Provided data: Begin
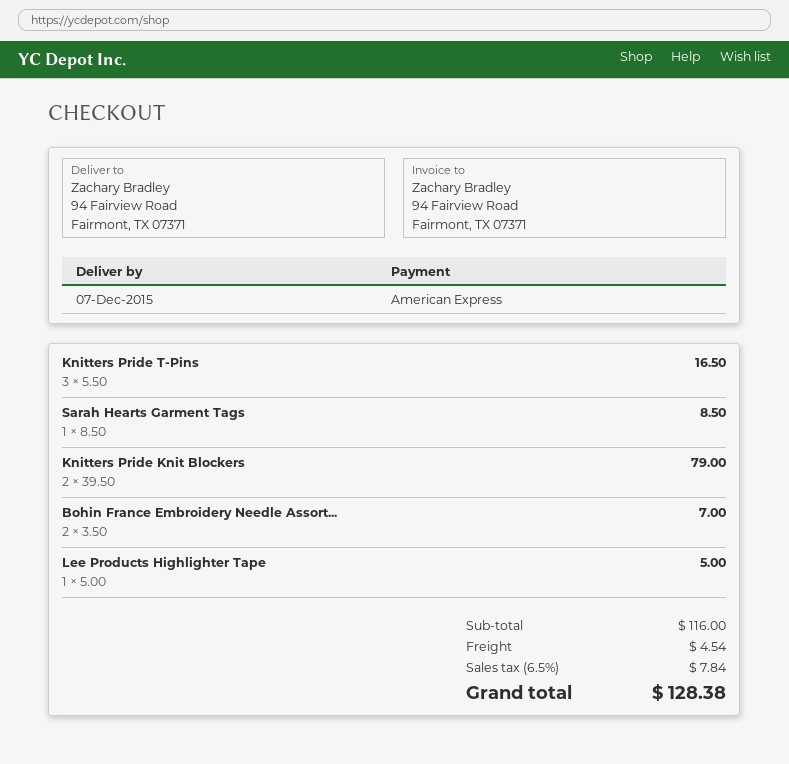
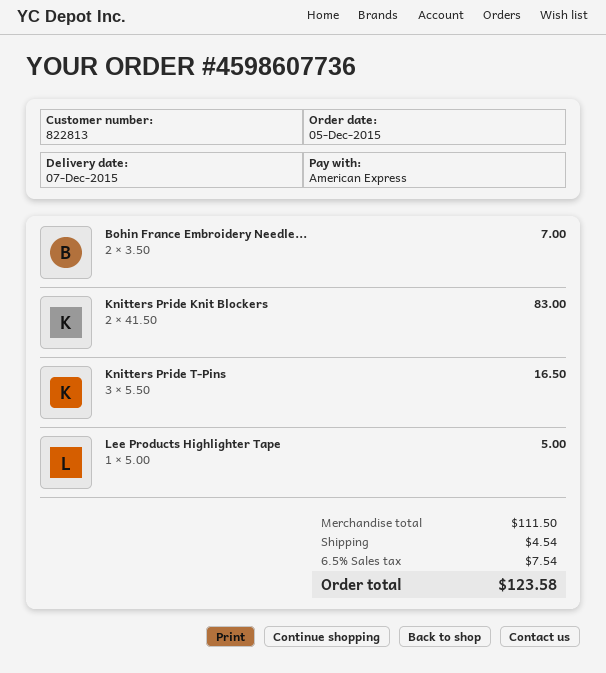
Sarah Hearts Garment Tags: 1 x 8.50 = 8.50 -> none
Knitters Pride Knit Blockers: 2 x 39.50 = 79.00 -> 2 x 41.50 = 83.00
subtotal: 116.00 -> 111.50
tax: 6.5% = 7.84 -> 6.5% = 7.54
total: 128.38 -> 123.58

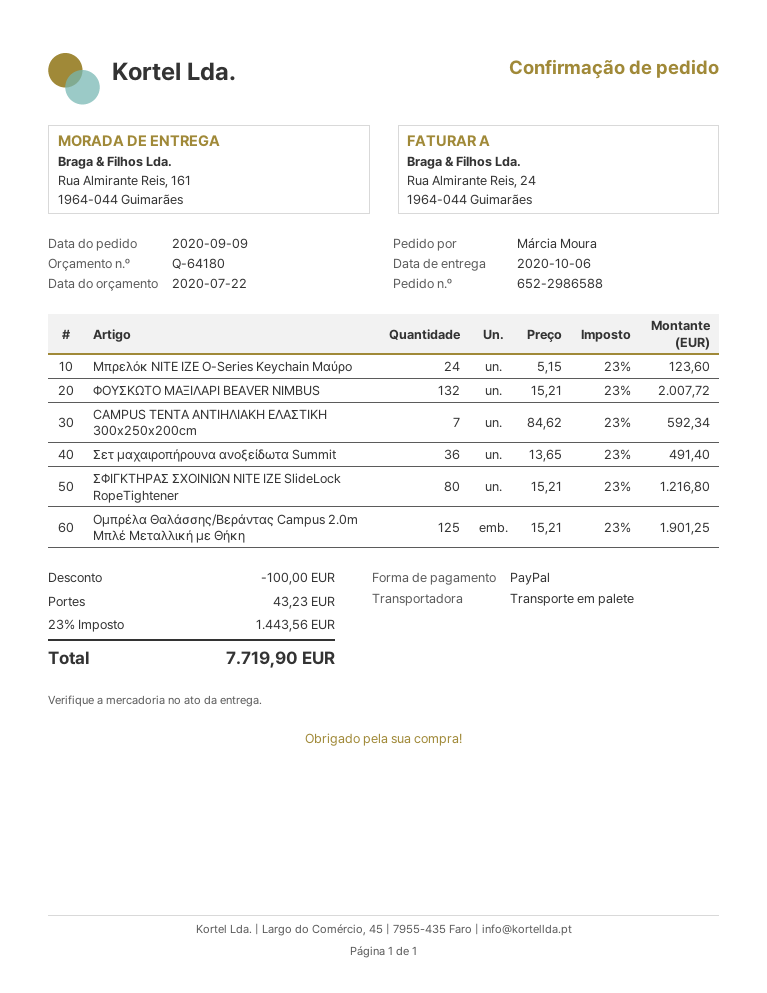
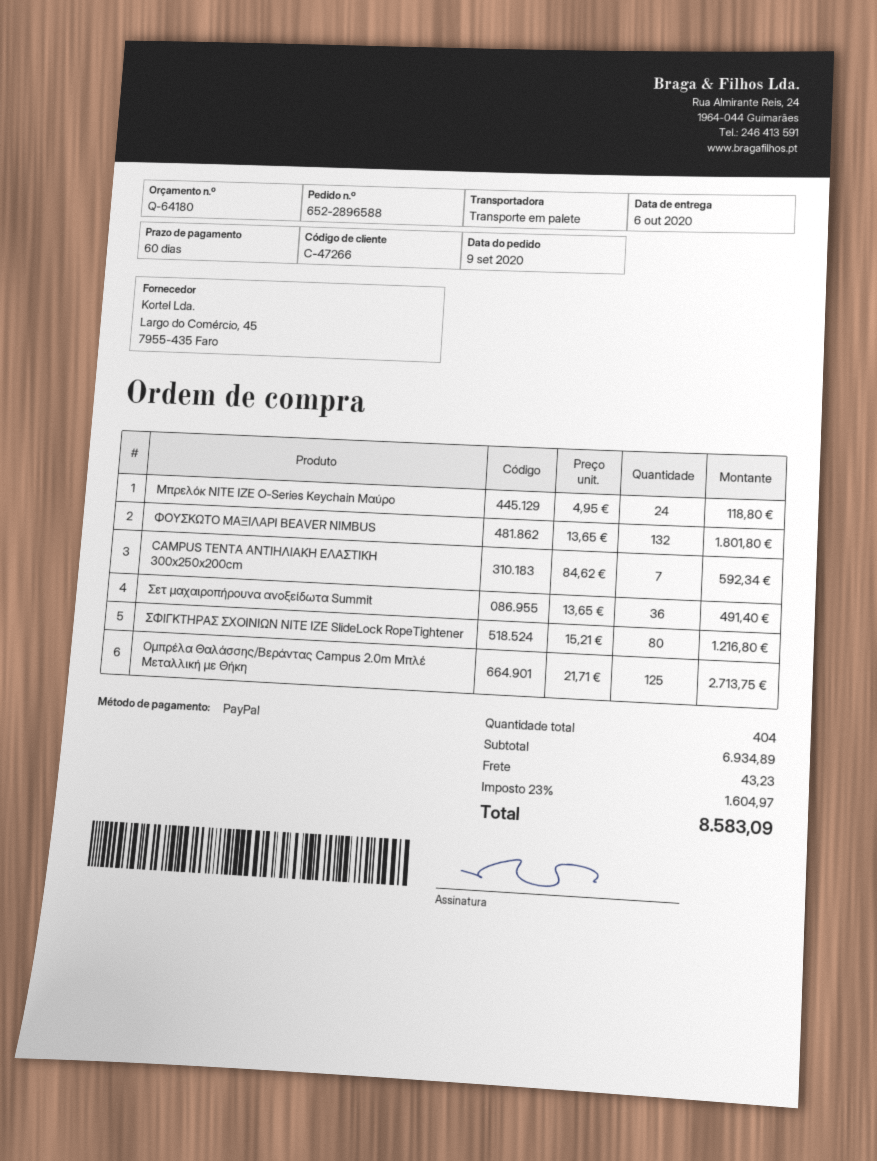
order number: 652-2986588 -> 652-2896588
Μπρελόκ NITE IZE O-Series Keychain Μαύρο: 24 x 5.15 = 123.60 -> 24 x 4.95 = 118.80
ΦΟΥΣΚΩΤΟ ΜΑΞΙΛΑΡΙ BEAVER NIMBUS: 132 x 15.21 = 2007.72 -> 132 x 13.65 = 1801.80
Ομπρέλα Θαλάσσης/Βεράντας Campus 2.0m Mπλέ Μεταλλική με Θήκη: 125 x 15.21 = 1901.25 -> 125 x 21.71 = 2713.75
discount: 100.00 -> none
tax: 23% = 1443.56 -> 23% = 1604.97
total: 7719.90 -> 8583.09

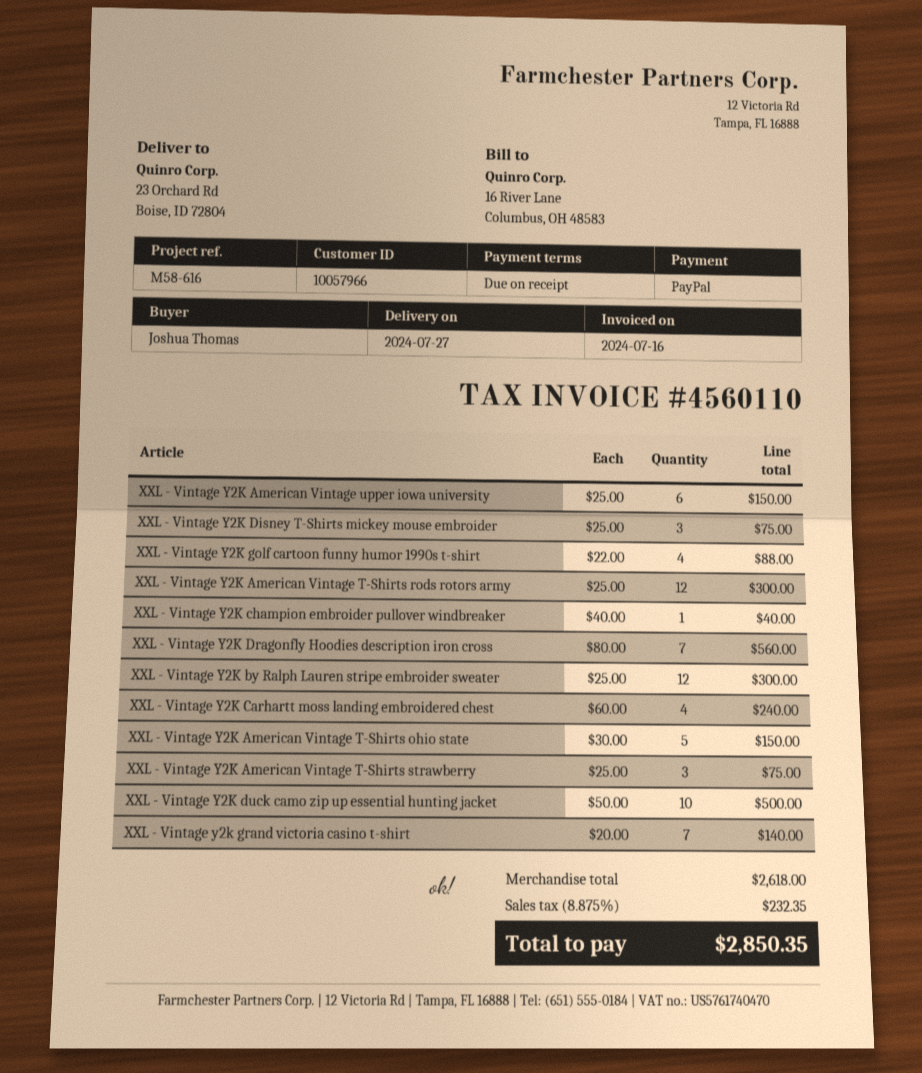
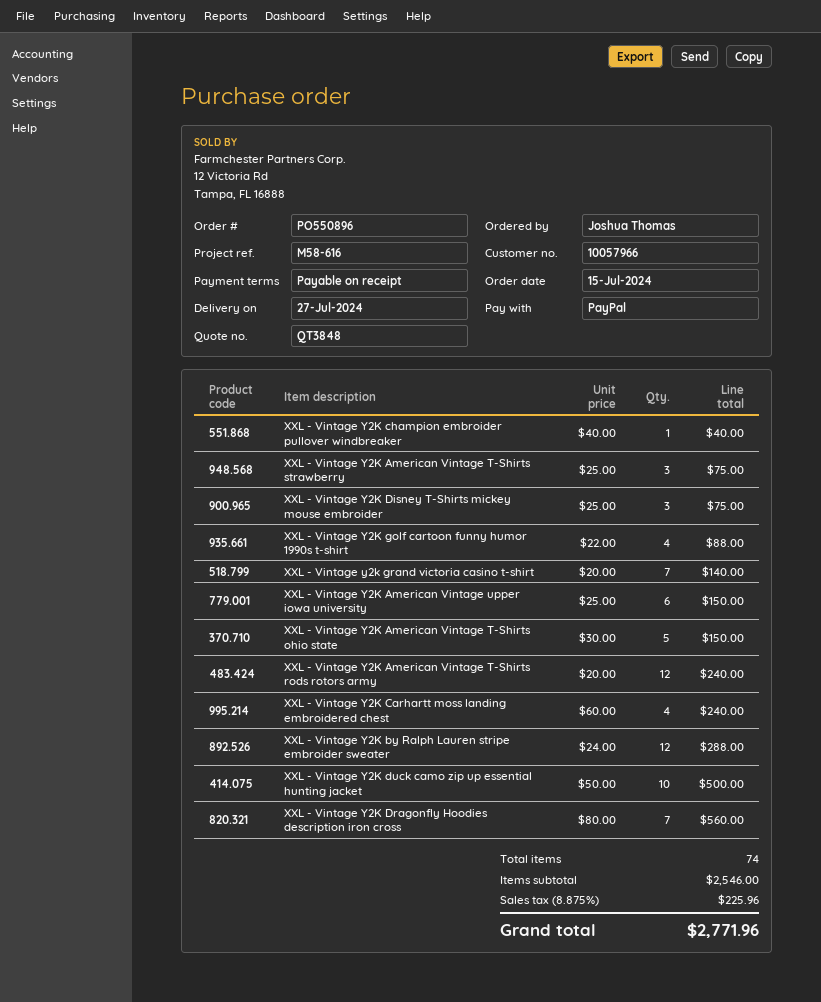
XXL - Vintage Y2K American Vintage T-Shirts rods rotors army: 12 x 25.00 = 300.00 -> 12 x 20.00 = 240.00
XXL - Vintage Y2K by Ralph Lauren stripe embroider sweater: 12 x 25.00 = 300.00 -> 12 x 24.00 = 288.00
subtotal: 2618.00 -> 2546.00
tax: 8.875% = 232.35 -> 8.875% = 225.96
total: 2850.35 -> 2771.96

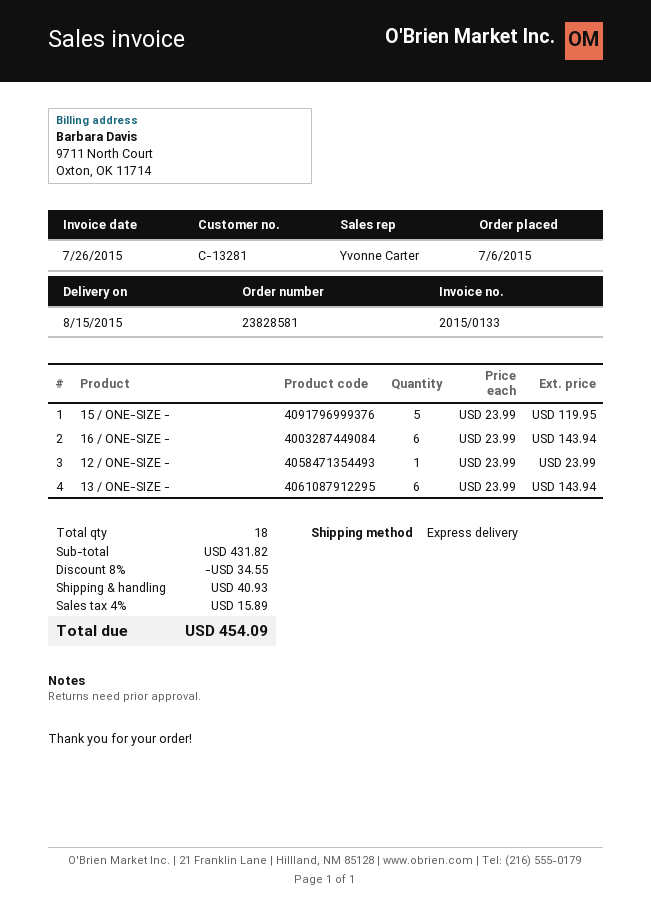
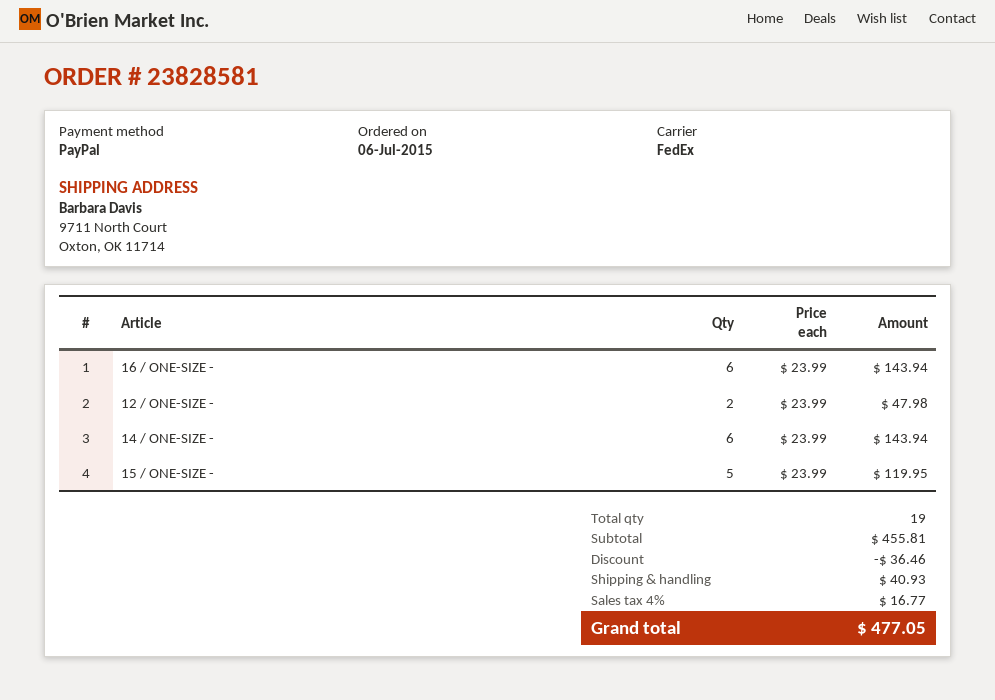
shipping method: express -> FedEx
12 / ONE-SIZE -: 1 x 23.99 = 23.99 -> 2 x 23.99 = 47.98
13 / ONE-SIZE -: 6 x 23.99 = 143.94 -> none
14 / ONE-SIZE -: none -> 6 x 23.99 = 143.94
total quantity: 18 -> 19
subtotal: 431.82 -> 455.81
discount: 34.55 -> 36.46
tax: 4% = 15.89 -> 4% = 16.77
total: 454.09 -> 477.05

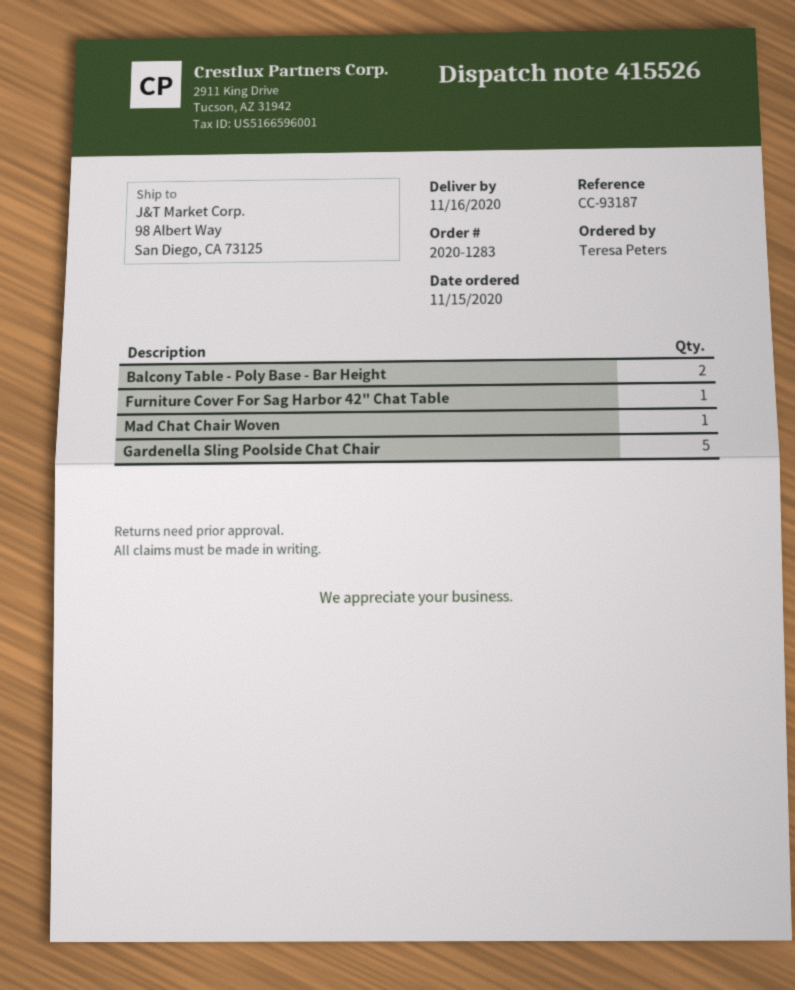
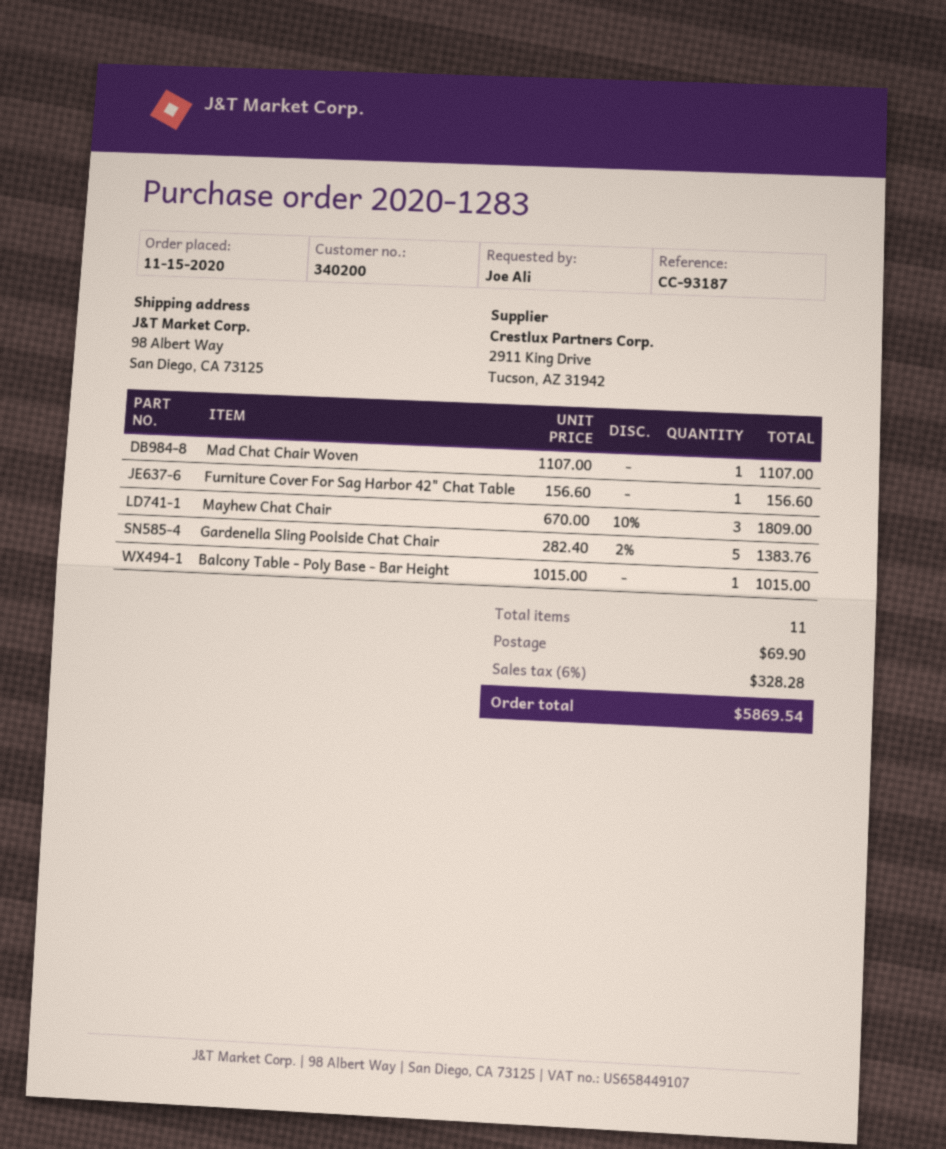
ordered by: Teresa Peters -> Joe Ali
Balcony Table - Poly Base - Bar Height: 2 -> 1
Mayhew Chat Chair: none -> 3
Provided data: End
= Directions for this task =
What the answer needs is every line from the one with "XXL - Vintage Y2K American" through the last line of the data, reproduced word for word and with pictures omitted.

= Reply to the task =
XXL - Vintage Y2K American Vintage T-Shirts rods rotors army: 12 x 25.00 = 300.00 -> 12 x 20.00 = 240.00
XXL - Vintage Y2K by Ralph Lauren stripe embroider sweater: 12 x 25.00 = 300.00 -> 12 x 24.00 = 288.00
subtotal: 2618.00 -> 2546.00
tax: 8.875% = 232.35 -> 8.875% = 225.96
total: 2850.35 -> 2771.96

shipping method: express -> FedEx
12 / ONE-SIZE -: 1 x 23.99 = 23.99 -> 2 x 23.99 = 47.98
13 / ONE-SIZE -: 6 x 23.99 = 143.94 -> none
14 / ONE-SIZE -: none -> 6 x 23.99 = 143.94
total quantity: 18 -> 19
subtotal: 431.82 -> 455.81
discount: 34.55 -> 36.46
tax: 4% = 15.89 -> 4% = 16.77
total: 454.09 -> 477.05

ordered by: Teresa Peters -> Joe Ali
Balcony Table - Poly Base - Bar Height: 2 -> 1
Mayhew Chat Chair: none -> 3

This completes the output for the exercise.